The River Obstacles app, established by a group of UK-based environmental organisations, found that in July 2016-October 2017, 98 river obstacle record uploads were recorded across 16 counties in Ireland.
“The research included monitoring responses to removal of the ford on Brown’s Beck Brook. Specific investigations were carried out at 35 other locations across 12 river and stream systems,” Kelly-Quinn adds. A report detailing the results of the mapping and potential impacts on ecology and sediment dynamics will be published this spring (copies can be sourced at: email@example.com).
She adds it is estimated that there are at least 1.2 million in-stream barriers across Europe, 68 per cent of which are low-head structures.
Some members of the public oppose the removal of low-head dams since they attract visitors and tourists keen to observe and photograph the beautiful sight
While the Reconnect project focused on the effects to river-based flora and fauna, the presence of low-head dams and weirs has led to multiple drownings and near-death experiences across Ireland. In April 2010, two kayakers drowned after becoming trapped in a weir on the river Clodagh in Co Waterford.
Several months later, a kayaker attempting to paddle over the top of a weir on the river Bannon in Co Derry drowned when his Canadian canoe became trapped in the back wash. In August 2020, a man drowned while attempting to rescue his brother who had fallen into the river Lee at a low-head dam in Ballincollig, Co Cork, while fishing.
In the US, some members of the public oppose the removal of low-head dams since they attract visitors and tourists keen to observe and photograph the beautiful sight. Some anglers claim doing away with the dams would adversely affect their access to fish that gather in pools at the base of the dam, though research suggests that is not the case.
A growing number of communities are working to convert dams into safe river waves that can be used for surfing and as white-water drops for paddlers.
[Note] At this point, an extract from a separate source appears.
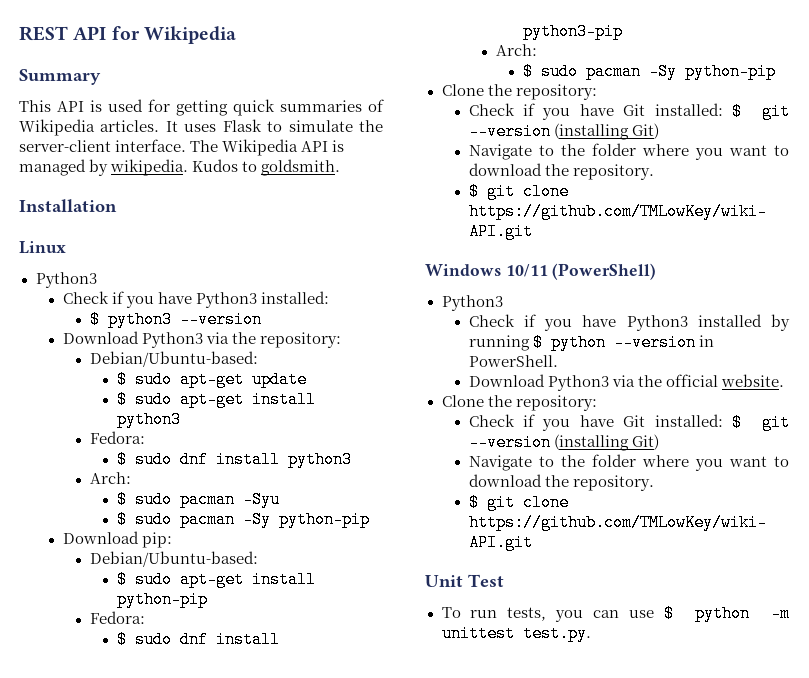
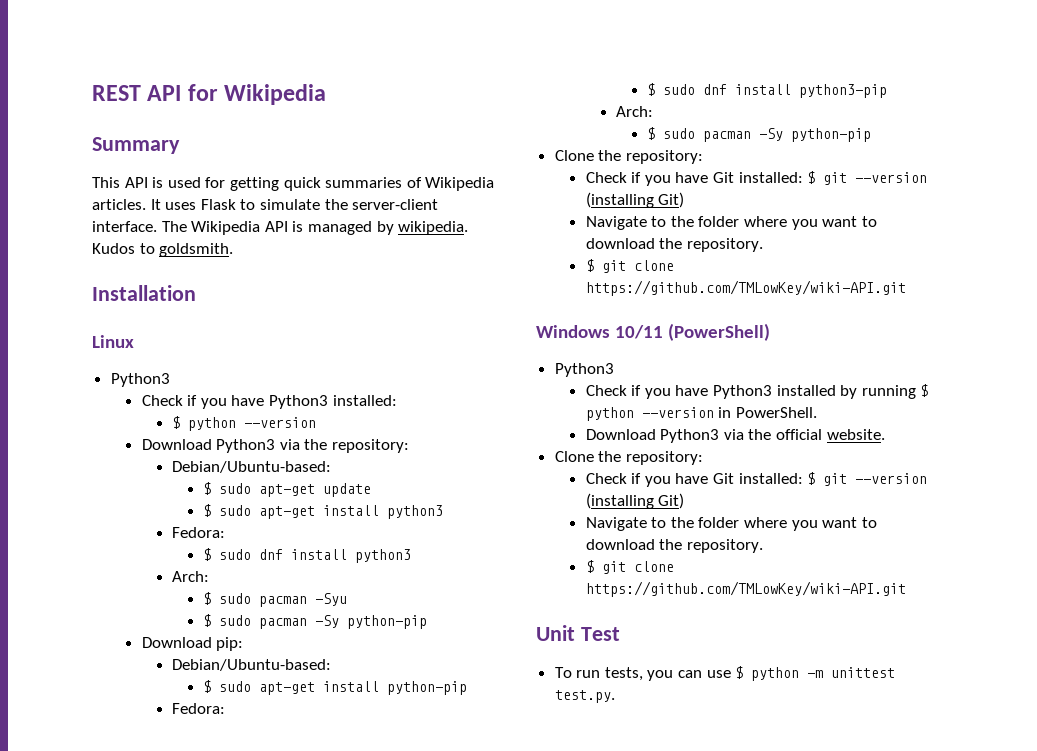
  Check if you have Python3 installed:
- $ python3 --version
+ $ python --version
Cities such as Dayton and Springfield in Ohio and Grand Rapids in Michigan have spent or are currently investing millions of dollars converting dangerous low-head dams into features that will attract water enthusiasts. In some instances, businesses such as surfing schools and stores selling kayaks and other water gear have sprung up in neighbourhoods surrounding the converted dams, adding to a sense of renewal around waterways that for decades had been either feared or ignored. It goes to show that behind every barrier lies an opportunity.